While Beijing has promised efforts to wrestle down credit bubbles and come to grips with a burgeoning "shadow banking" system, experts are not impressed.

They expect more effective measures to be announced at the top leadership meeting of the ruling Chinese Communist Party next month.

When International Monetary Fund (IMF) Managing Director Christine Lagarde was asked at a press conference in Washington earlier this month on what reforms she could expect at the Third Plenum of the Communist Party's Central Committee, she immediately forecast steps to rein in runaway credit growth.

"[W]e would certainly hope that it is very attentive to the development of its banking and non-banking credit sector, which has significantly fueled the development of credit lately, both for housing and for local governments," Lagarde said.

The IMF said in an annual report released this month that "slowing the growth of credit, especially in the shadow banking sector, is a priority" for China.

Shadow banking usually refers to activities such as deposit-taking and extending loans by institutions that are not regulated like banks.

Default

Experts say China's rapid credit expansion poses a systemic risk to the financial sector, increasing the danger that some investments might be of poor quality and borrowers might default.

An unnamed Chinese audit officer last month was quoted as saying by Economic Information, a newspaper run by the official Xinhua news agency, that new studies may show local debt nearly doubling from 2010. But the report was later deleted from its website, Reuters reported.

The last Chinese audit showed local debt at 10.7 trillion yuan (U.S. $1.76 trillion) at end-2010, though it had used a narrower definition of local debt than that used by banks such as Standard Chartered, which see it as high as U.S. $4 trillion.

Amid the rising debt concerns in Asia, analysts say, insufficient government policy actions to counter credit problems may adversely impact sovereign ratings of countries.

"The positive trend of Asia-Pacific sovereign ratings we saw over much of the past decade looks likely to break in the next one or two years," Kim Eng Tan, a senior director for Standard and Poor's Ratings Services, told the Hong Kong-based FinanceAsia magazine.

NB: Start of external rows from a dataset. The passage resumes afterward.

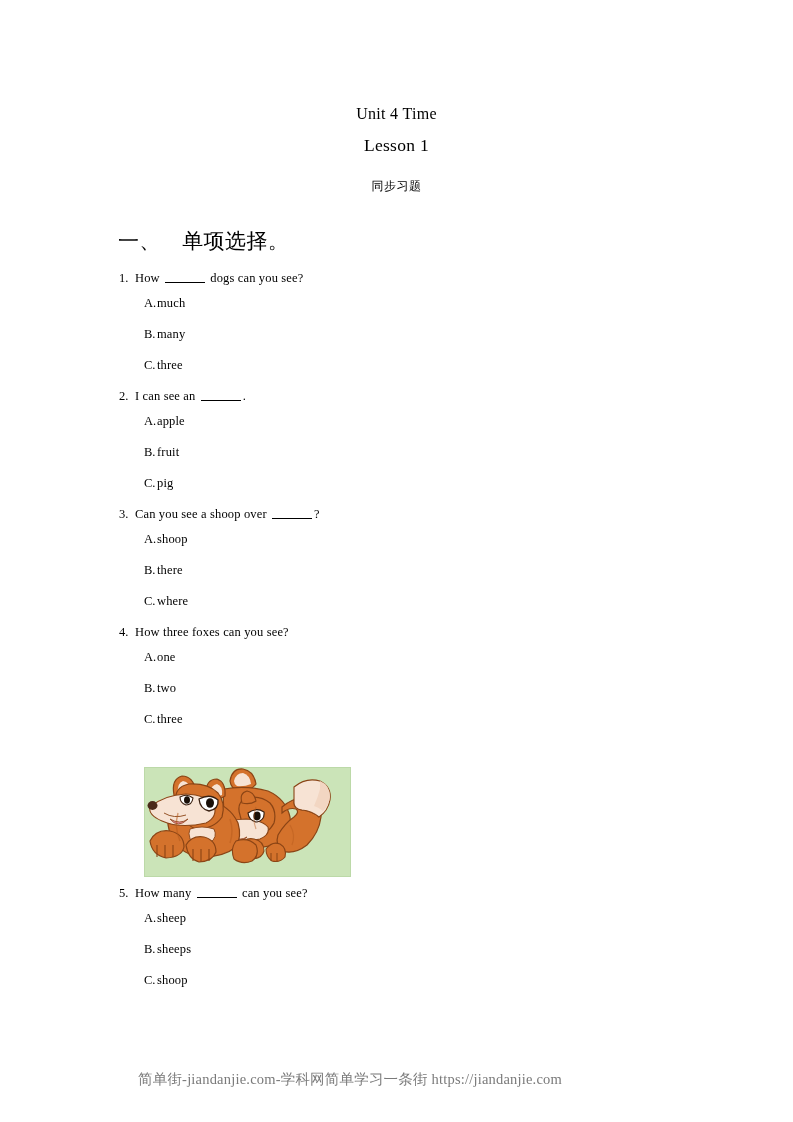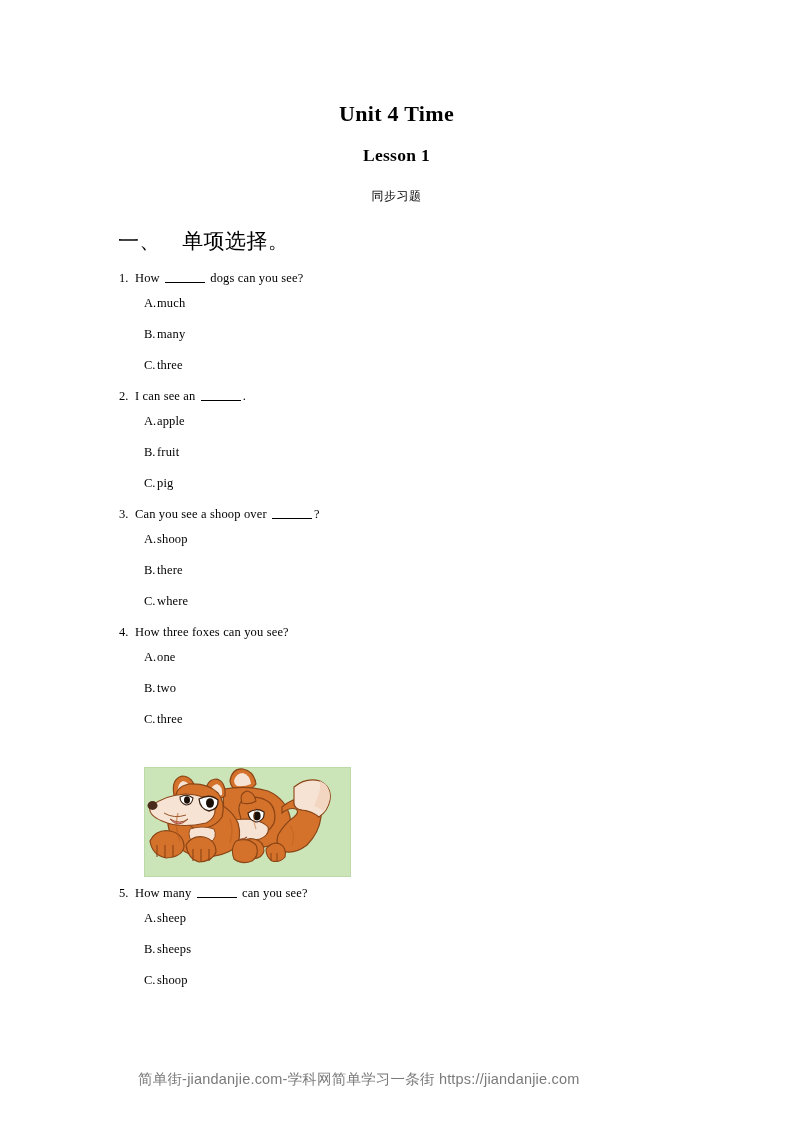--- a/index.html
+++ b/index.html
@@ -25,30 +25,30 @@
 
   
   .title-block {
     position: absolute;
     top: 103px;
     left: 0;
     width: 793px;
     text-align: center;
   }
   .title-main {
-    font-size: 22px;
-    font-weight: bold;
+    font-size: 16px;
+    font-weight: normal;
     line-height: 22px;
     letter-spacing: 0.3px;
   }
   .title-sub {
     font-size: 17.5px;
-    font-weight: bold;
+    font-weight: normal;
     line-height: 22px;
-    margin-top: 19px;
+    margin-top: 9px;
     letter-spacing: 0.3px;
   }
   .title-cn {
     font-size: 12px;
     font-weight: normal;
     line-height: 22px;
     margin-top: 19px;
     letter-spacing: 0.5px;
   }
 
@@ -135,21 +135,21 @@
     height: 110px;
     overflow: hidden;
   }
   .figure svg { display: block; }
 
   
   .footer {
     position: absolute;
     left: 138px;
     top: 1069px;
-    font-family: Liberation Sans, sans-serif;
+    font-family: Liberation Serif, serif;
     font-size: 14.5px;
     line-height: 20px;
     color: #7a7a7a;
     letter-spacing: 0.2px;
     white-space: pre;
     text-align: right;
   }
 </style>
 </head>
 <body>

"We do not see a high likelihood of a sovereign rating upgrade during that period," he said.

The Standard Chartered study also highlighted debt concerns in South Korea, which has highly indebted household and corporate sectors, and India, Malaysia, Singapore and Hong Kong, all of which it says face "moderate risk."

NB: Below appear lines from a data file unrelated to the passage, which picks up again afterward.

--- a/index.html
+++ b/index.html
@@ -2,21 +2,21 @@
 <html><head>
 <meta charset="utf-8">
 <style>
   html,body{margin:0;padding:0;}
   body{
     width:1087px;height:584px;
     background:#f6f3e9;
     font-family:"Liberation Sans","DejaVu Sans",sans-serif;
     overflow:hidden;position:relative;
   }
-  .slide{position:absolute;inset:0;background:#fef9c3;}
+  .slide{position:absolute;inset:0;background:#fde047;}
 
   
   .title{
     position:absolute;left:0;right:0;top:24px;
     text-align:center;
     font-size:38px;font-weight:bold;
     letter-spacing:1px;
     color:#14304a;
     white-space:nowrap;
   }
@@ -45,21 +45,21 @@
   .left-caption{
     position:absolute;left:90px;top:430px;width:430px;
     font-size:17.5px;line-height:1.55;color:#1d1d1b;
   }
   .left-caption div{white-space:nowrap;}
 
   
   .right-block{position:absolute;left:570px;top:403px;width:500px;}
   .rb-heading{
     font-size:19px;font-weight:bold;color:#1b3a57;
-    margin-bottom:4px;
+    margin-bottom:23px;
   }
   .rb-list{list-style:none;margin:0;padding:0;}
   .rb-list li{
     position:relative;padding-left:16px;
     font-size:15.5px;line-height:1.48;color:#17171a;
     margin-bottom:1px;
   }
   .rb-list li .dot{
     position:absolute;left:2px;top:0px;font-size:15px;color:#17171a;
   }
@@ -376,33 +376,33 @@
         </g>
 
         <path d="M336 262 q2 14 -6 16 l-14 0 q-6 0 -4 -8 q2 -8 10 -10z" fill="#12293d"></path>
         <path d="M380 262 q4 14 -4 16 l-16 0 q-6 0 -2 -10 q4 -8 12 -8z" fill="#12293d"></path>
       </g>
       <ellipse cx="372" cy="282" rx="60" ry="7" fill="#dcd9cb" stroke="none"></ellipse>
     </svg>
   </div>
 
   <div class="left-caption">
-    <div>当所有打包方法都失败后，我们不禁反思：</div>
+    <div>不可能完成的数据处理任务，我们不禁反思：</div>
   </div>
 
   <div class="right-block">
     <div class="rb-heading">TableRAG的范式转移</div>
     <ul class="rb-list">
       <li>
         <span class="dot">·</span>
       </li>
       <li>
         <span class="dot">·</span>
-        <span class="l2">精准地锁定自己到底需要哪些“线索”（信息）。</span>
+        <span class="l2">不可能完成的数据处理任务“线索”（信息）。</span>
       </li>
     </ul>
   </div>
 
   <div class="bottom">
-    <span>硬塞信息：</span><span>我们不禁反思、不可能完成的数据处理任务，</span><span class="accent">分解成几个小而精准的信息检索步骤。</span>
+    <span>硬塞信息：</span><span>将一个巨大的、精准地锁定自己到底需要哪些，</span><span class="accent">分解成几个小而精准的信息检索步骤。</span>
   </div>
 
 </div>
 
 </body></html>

Japan was highlighted for its total debt-to-GDP ratio, which at 400 percent of GDP is far higher than any other country's but Standard Chartered said recent dynamics do not yet suggest that problems are building in the Japanese financial system.

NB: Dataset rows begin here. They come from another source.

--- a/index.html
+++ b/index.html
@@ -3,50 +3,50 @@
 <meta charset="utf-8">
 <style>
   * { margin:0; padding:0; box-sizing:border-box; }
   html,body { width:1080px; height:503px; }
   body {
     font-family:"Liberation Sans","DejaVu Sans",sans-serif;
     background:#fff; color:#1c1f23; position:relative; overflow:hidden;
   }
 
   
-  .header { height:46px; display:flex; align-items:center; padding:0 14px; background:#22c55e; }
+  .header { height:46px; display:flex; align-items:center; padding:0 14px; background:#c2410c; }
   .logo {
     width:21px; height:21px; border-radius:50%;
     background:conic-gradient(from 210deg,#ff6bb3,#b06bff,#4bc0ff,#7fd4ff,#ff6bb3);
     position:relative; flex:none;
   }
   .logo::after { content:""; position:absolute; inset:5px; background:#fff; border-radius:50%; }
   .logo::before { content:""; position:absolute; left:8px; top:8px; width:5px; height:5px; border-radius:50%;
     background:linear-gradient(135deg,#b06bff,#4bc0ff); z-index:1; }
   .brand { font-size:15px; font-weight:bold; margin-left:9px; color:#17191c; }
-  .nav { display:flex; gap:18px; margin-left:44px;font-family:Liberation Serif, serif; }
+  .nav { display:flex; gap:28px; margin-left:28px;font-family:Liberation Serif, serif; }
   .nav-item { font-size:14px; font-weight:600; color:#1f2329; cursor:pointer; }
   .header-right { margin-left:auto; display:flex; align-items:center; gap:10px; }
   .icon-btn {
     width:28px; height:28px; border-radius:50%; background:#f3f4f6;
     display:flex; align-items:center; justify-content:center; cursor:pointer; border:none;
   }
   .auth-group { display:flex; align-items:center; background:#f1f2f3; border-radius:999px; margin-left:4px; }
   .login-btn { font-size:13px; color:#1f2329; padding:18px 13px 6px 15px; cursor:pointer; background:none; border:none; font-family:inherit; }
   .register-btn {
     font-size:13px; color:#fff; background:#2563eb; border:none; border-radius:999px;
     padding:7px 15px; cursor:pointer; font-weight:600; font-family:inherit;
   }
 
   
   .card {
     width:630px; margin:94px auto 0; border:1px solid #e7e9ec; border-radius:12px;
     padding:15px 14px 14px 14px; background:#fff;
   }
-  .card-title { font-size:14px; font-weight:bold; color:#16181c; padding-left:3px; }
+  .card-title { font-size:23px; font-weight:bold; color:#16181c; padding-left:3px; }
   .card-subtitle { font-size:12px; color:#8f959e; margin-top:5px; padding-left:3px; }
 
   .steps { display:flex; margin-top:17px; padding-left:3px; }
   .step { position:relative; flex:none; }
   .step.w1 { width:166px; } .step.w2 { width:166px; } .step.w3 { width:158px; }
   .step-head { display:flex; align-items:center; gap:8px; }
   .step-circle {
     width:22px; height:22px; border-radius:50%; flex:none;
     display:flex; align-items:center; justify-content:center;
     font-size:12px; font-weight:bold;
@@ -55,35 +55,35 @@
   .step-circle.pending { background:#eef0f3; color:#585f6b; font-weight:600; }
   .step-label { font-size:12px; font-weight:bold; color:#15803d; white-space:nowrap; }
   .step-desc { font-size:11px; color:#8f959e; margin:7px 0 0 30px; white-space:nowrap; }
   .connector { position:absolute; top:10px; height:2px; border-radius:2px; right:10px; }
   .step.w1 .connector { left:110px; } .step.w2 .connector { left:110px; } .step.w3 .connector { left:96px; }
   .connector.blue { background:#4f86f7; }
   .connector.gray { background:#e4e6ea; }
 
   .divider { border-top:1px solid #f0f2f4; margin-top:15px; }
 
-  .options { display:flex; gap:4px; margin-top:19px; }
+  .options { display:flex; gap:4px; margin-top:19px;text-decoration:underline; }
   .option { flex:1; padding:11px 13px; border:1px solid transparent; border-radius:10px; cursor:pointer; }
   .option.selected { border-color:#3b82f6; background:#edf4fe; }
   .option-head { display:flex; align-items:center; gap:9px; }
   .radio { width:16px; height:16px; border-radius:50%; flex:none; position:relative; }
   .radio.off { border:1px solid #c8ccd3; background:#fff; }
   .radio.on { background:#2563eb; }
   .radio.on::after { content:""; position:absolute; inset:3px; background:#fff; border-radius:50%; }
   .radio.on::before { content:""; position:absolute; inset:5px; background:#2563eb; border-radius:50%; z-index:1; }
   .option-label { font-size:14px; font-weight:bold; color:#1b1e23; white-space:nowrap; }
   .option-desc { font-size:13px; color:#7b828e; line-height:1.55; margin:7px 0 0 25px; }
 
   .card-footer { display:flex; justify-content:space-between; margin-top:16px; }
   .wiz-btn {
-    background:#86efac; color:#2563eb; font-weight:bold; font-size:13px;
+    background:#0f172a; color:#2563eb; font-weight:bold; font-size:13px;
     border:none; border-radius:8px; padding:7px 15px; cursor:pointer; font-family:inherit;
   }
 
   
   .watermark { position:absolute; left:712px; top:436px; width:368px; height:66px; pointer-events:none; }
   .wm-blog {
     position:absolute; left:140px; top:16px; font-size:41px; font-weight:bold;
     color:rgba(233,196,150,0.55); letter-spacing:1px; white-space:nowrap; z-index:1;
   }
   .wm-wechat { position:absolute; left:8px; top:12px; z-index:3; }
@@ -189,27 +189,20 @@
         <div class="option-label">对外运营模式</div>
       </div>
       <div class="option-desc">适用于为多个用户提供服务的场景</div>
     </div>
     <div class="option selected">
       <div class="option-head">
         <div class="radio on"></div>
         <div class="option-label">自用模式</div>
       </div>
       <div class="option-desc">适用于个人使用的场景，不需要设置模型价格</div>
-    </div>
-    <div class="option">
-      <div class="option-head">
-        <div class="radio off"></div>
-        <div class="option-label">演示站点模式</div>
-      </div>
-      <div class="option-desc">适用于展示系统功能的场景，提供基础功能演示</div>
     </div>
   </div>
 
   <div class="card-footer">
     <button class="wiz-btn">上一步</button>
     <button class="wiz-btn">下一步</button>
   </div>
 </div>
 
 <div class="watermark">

Financial sector supervision

In debt-laden Laos, credit growth—partly driven by public spending—has raised concerns about the health of the banking system, the IMF said.

It has called on the Lao authorities to lower credit growth targets and beef up financial sector supervision to reduce leverage.

The authorities in Laos as well as in Cambodia "are very conscious that credit growth has been very rapid, and needs to be significantly reduced," IMF's Asia chief Anoop Singh said in a briefing last week.

In Vietnam, the IMF has called for strengthening credit risk analysis and governance by promoting greater transparency .

"[T]he authorities are also concerned about the fundamentals of the economy, in particular in the corporate sector and the financial sector, and they have announced their intentions to take whatever steps need to be taken in the coming years to improve these fundamentals, especially address the NPLs [non performing loans] of banks, and take the restructuring steps that are needed on the corporate side," Singh said.

"So there is high recognition of the need to strengthen these fundamentals over the medium term," he added.

Despite the debt problems in the region, the ADB dismissed fears of a financial crisis in Asia similar to that in 1997, when a currency meltdown plunged the region into its worst recession in decades.

"Developing Asia is now in a much stronger position to weather a crisis than it was then, in large part because it restructured and reformed in response to that crisis," it said.